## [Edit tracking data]
******
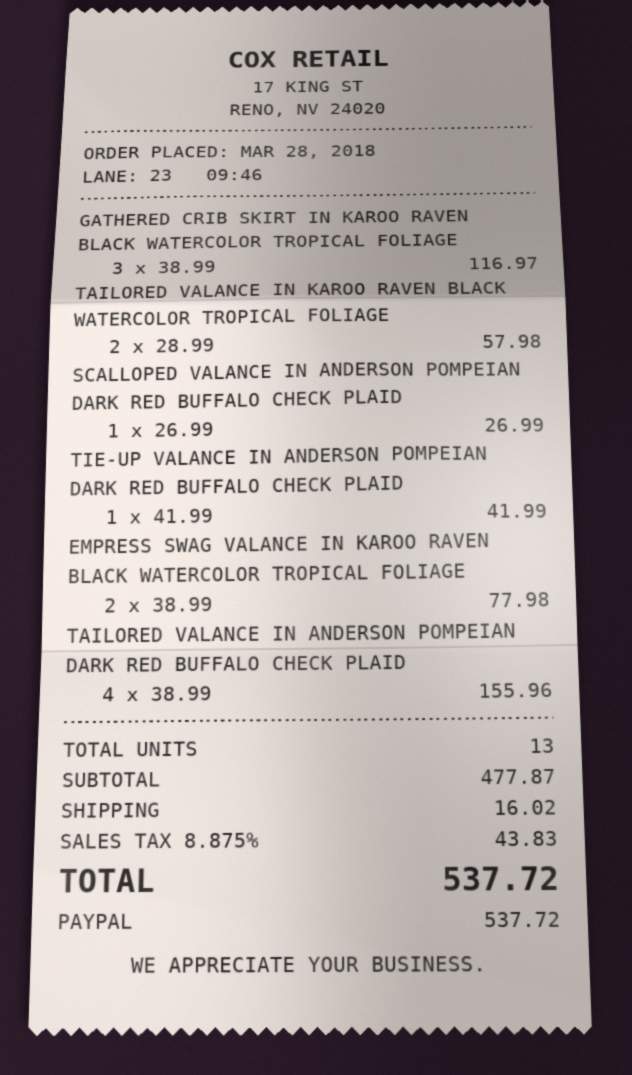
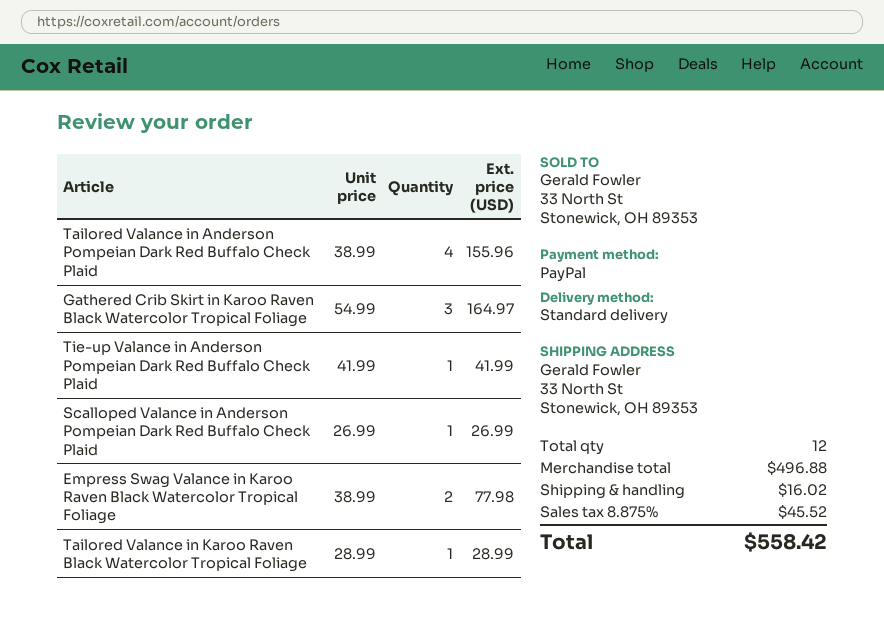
GATHERED CRIB SKIRT IN KAROO RAVEN BLACK WATERCOLOR TROPICAL FOLIAGE: 3 x 38.99 = 116.97 -> 3 x 54.99 = 164.97
TAILORED VALANCE IN KAROO RAVEN BLACK WATERCOLOR TROPICAL FOLIAGE: 2 x 28.99 = 57.98 -> 1 x 28.99 = 28.99
total quantity: 13 -> 12
subtotal: 477.87 -> 496.88
tax: 8.875% = 43.83 -> 8.875% = 45.52
total: 537.72 -> 558.42

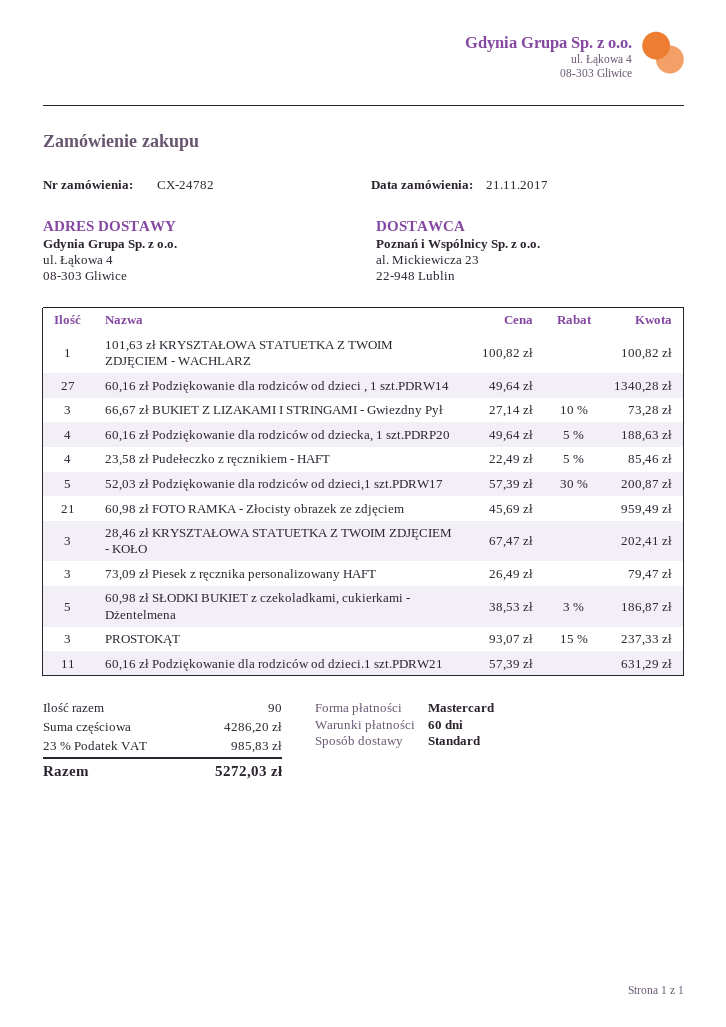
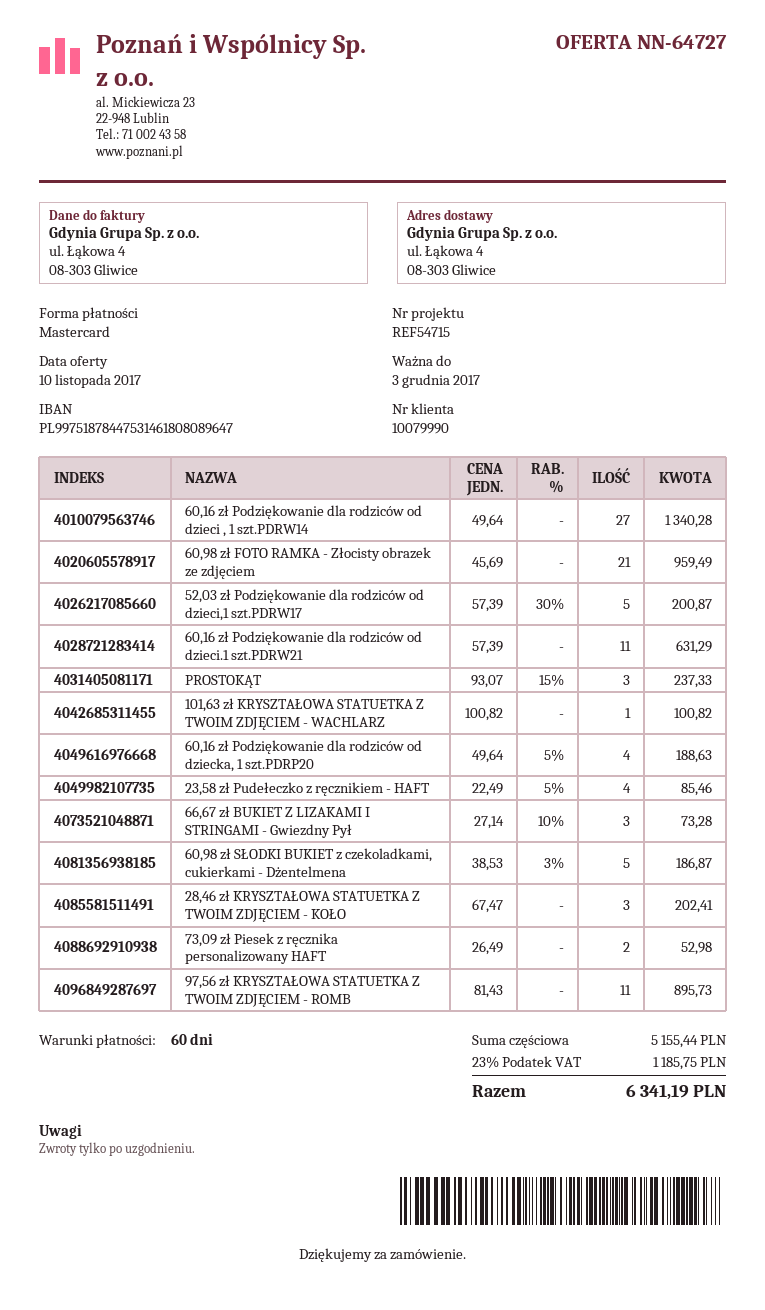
73,09 zł Piesek z ręcznika personalizowany HAFT: 3 x 26.49 = 79.47 -> 2 x 26.49 = 52.98
97,56 zł KRYSZTAŁOWA STATUETKA Z TWOIM ZDJĘCIEM - ROMB: none -> 11 x 81.43 = 895.73
subtotal: 4286.20 -> 5155.44
tax: 23% = 985.83 -> 23% = 1185.75
total: 5272.03 -> 6341.19

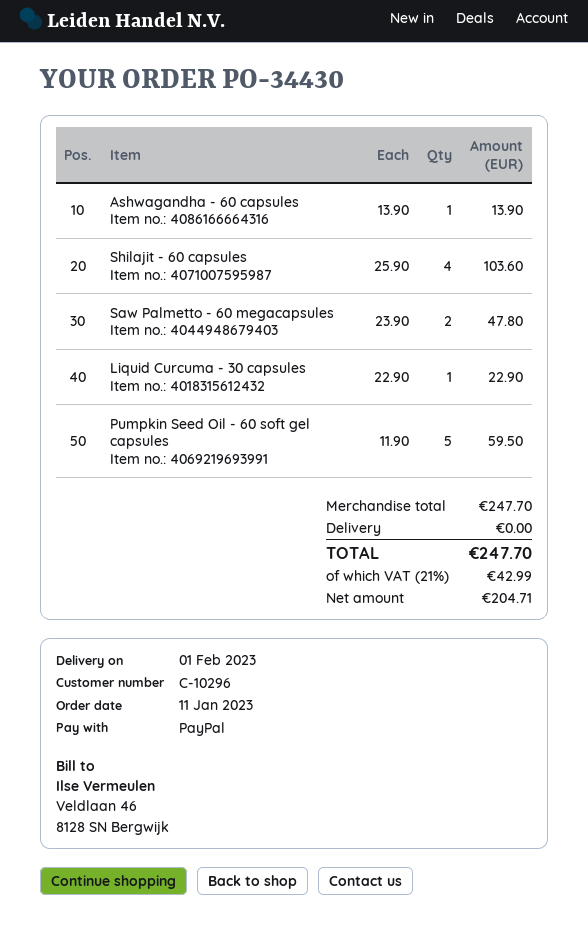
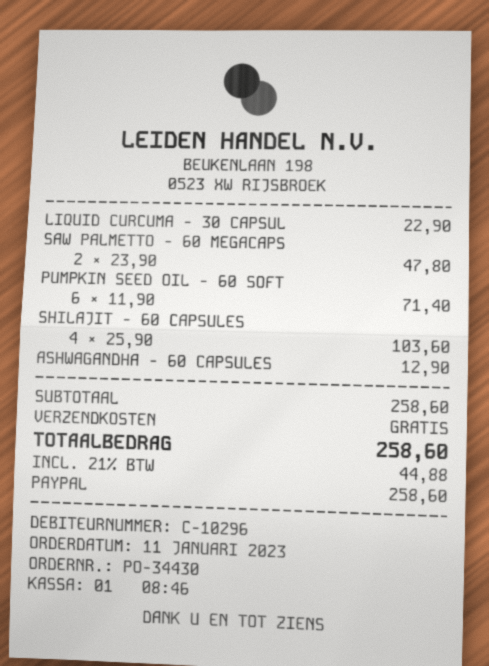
Ashwagandha - 60 capsules: 1 x 13.90 = 13.90 -> 1 x 12.90 = 12.90
Pumpkin Seed Oil - 60 soft gel capsules: 5 x 11.90 = 59.50 -> 6 x 11.90 = 71.40
subtotal: 247.70 -> 258.60
tax: 21% = 42.99 -> 21% = 44.88
total: 247.70 -> 258.60

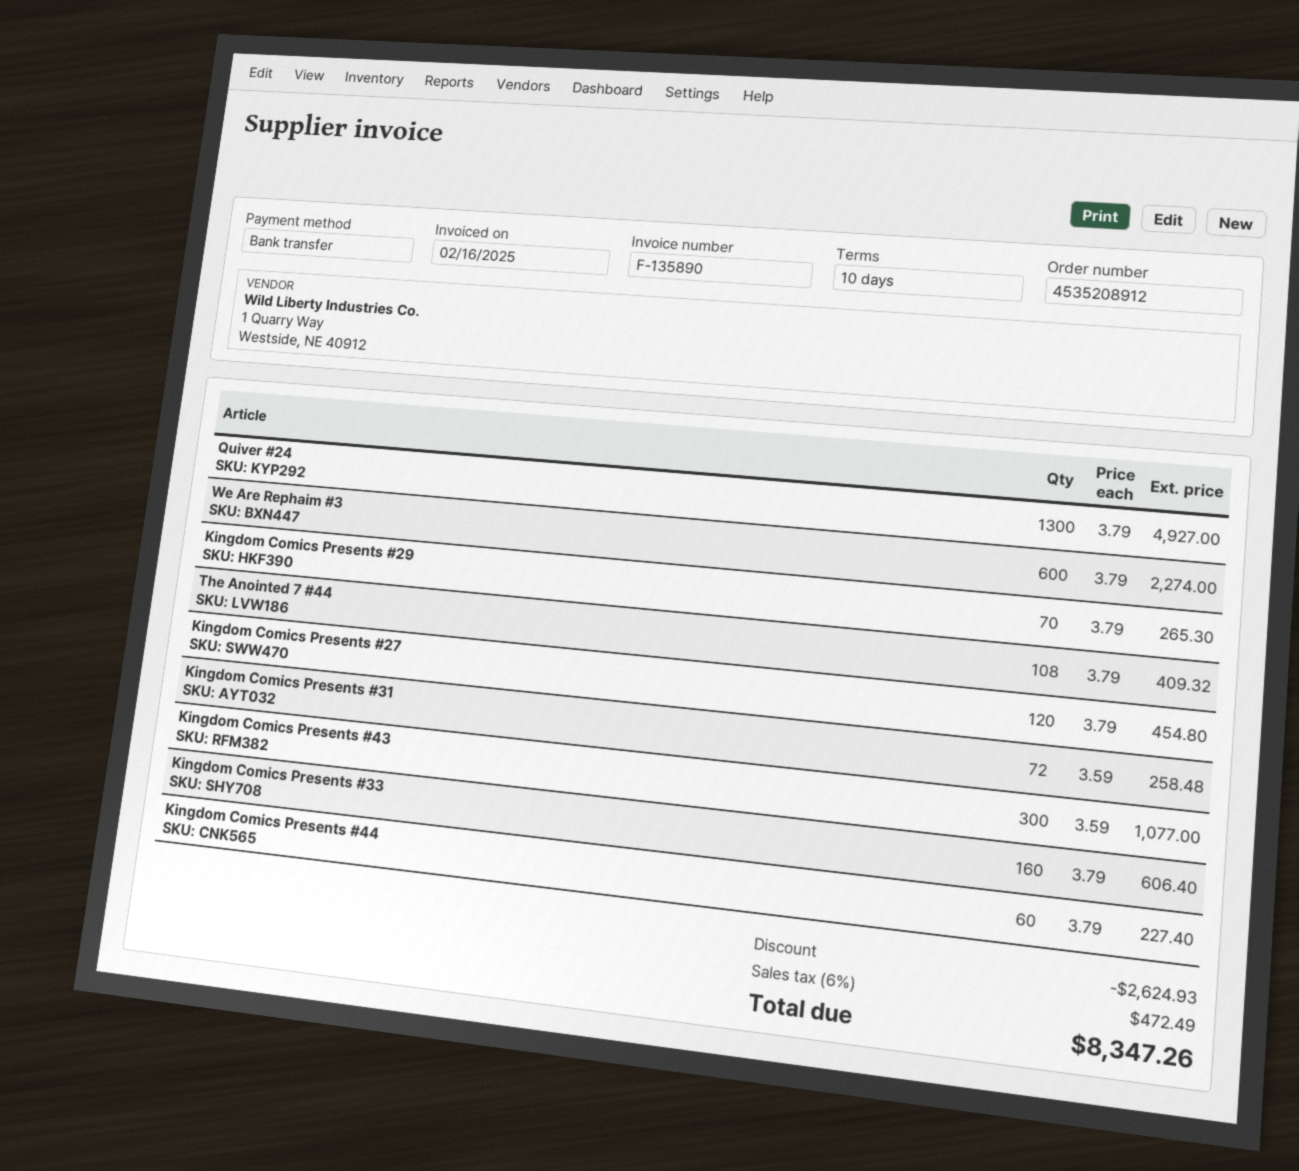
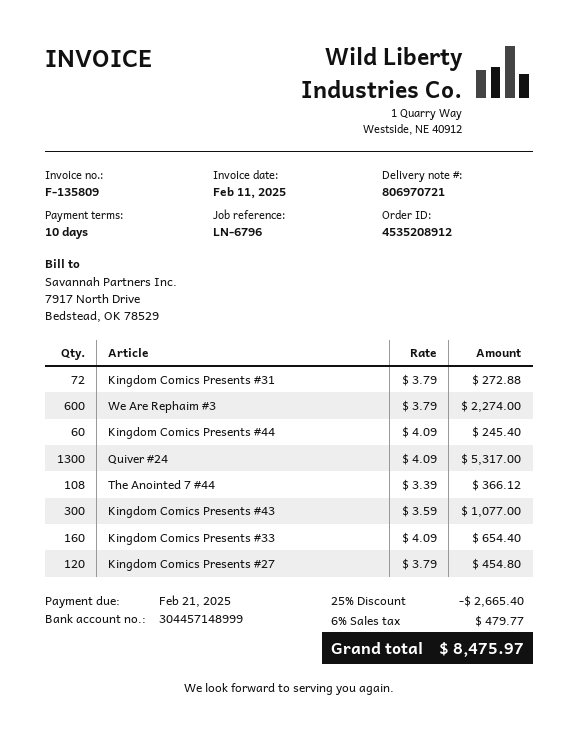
invoice number: F-135890 -> F-135809
invoice date: 2025-02-16 -> 2025-02-11
Quiver #24: 1300 x 3.79 = 4927.00 -> 1300 x 4.09 = 5317.00
Kingdom Comics Presents #29: 70 x 3.79 = 265.30 -> none
The Anointed 7 #44: 108 x 3.79 = 409.32 -> 108 x 3.39 = 366.12
Kingdom Comics Presents #31: 72 x 3.59 = 258.48 -> 72 x 3.79 = 272.88
Kingdom Comics Presents #33: 160 x 3.79 = 606.40 -> 160 x 4.09 = 654.40
Kingdom Comics Presents #44: 60 x 3.79 = 227.40 -> 60 x 4.09 = 245.40
discount: 2624.93 -> 2665.40
tax: 6% = 472.49 -> 6% = 479.77
total: 8347.26 -> 8475.97

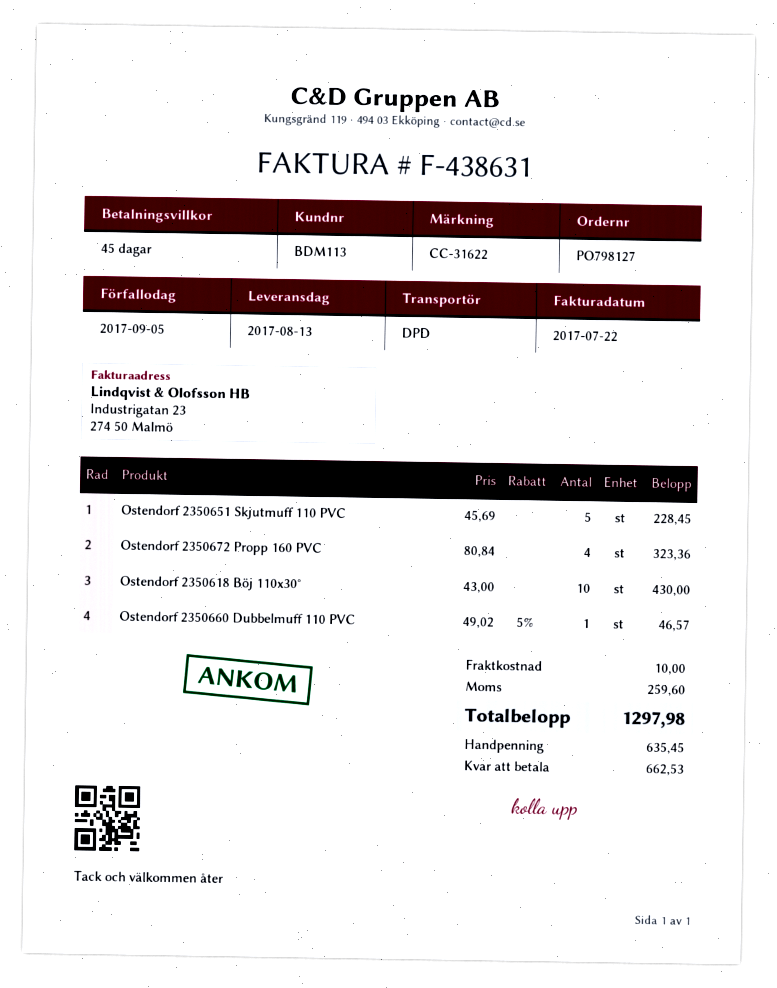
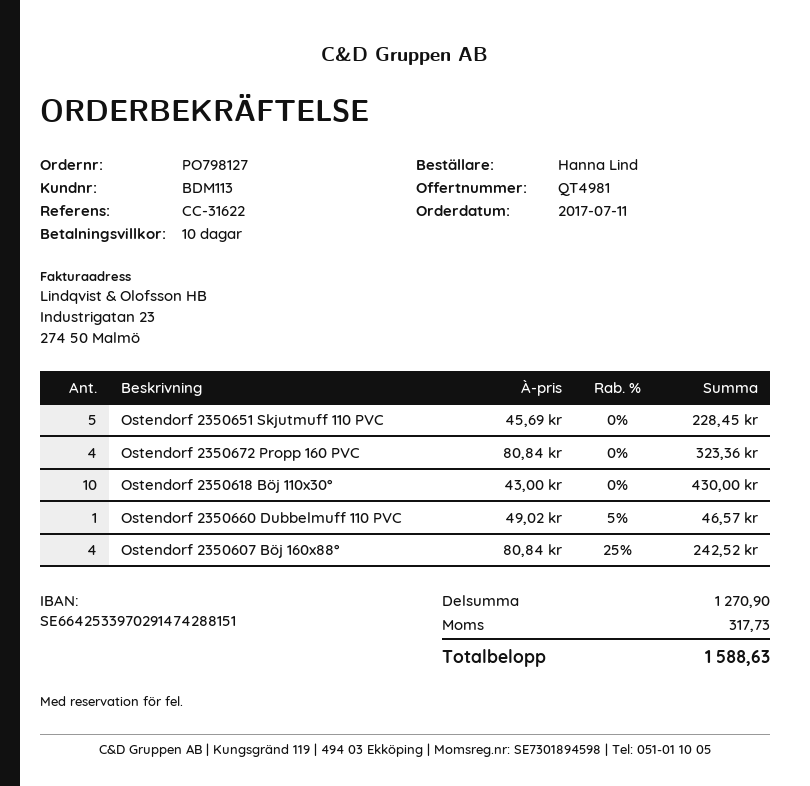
payment terms: 45 days -> 10 days
Ostendorf 2350607 Böj 160x88°: none -> 4 x 80.84 - 25% = 242.52
shipping: 10.00 -> none
tax: 259.60 -> 317.73
total: 1297.98 -> 1588.63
******
Reproduce the entries above word for word. Pictures stay out.

GATHERED CRIB SKIRT IN KAROO RAVEN BLACK WATERCOLOR TROPICAL FOLIAGE: 3 x 38.99 = 116.97 -> 3 x 54.99 = 164.97
TAILORED VALANCE IN KAROO RAVEN BLACK WATERCOLOR TROPICAL FOLIAGE: 2 x 28.99 = 57.98 -> 1 x 28.99 = 28.99
total quantity: 13 -> 12
subtotal: 477.87 -> 496.88
tax: 8.875% = 43.83 -> 8.875% = 45.52
total: 537.72 -> 558.42

73,09 zł Piesek z ręcznika personalizowany HAFT: 3 x 26.49 = 79.47 -> 2 x 26.49 = 52.98
97,56 zł KRYSZTAŁOWA STATUETKA Z TWOIM ZDJĘCIEM - ROMB: none -> 11 x 81.43 = 895.73
subtotal: 4286.20 -> 5155.44
tax: 23% = 985.83 -> 23% = 1185.75
total: 5272.03 -> 6341.19

Ashwagandha - 60 capsules: 1 x 13.90 = 13.90 -> 1 x 12.90 = 12.90
Pumpkin Seed Oil - 60 soft gel capsules: 5 x 11.90 = 59.50 -> 6 x 11.90 = 71.40
subtotal: 247.70 -> 258.60
tax: 21% = 42.99 -> 21% = 44.88
total: 247.70 -> 258.60

invoice number: F-135890 -> F-135809
invoice date: 2025-02-16 -> 2025-02-11
Quiver #24: 1300 x 3.79 = 4927.00 -> 1300 x 4.09 = 5317.00
Kingdom Comics Presents #29: 70 x 3.79 = 265.30 -> none
The Anointed 7 #44: 108 x 3.79 = 409.32 -> 108 x 3.39 = 366.12
Kingdom Comics Presents #31: 72 x 3.59 = 258.48 -> 72 x 3.79 = 272.88
Kingdom Comics Presents #33: 160 x 3.79 = 606.40 -> 160 x 4.09 = 654.40
Kingdom Comics Presents #44: 60 x 3.79 = 227.40 -> 60 x 4.09 = 245.40
discount: 2624.93 -> 2665.40
tax: 6% = 472.49 -> 6% = 479.77
total: 8347.26 -> 8475.97

payment terms: 45 days -> 10 days
Ostendorf 2350607 Böj 160x88°: none -> 4 x 80.84 - 25% = 242.52
shipping: 10.00 -> none
tax: 259.60 -> 317.73
total: 1297.98 -> 1588.63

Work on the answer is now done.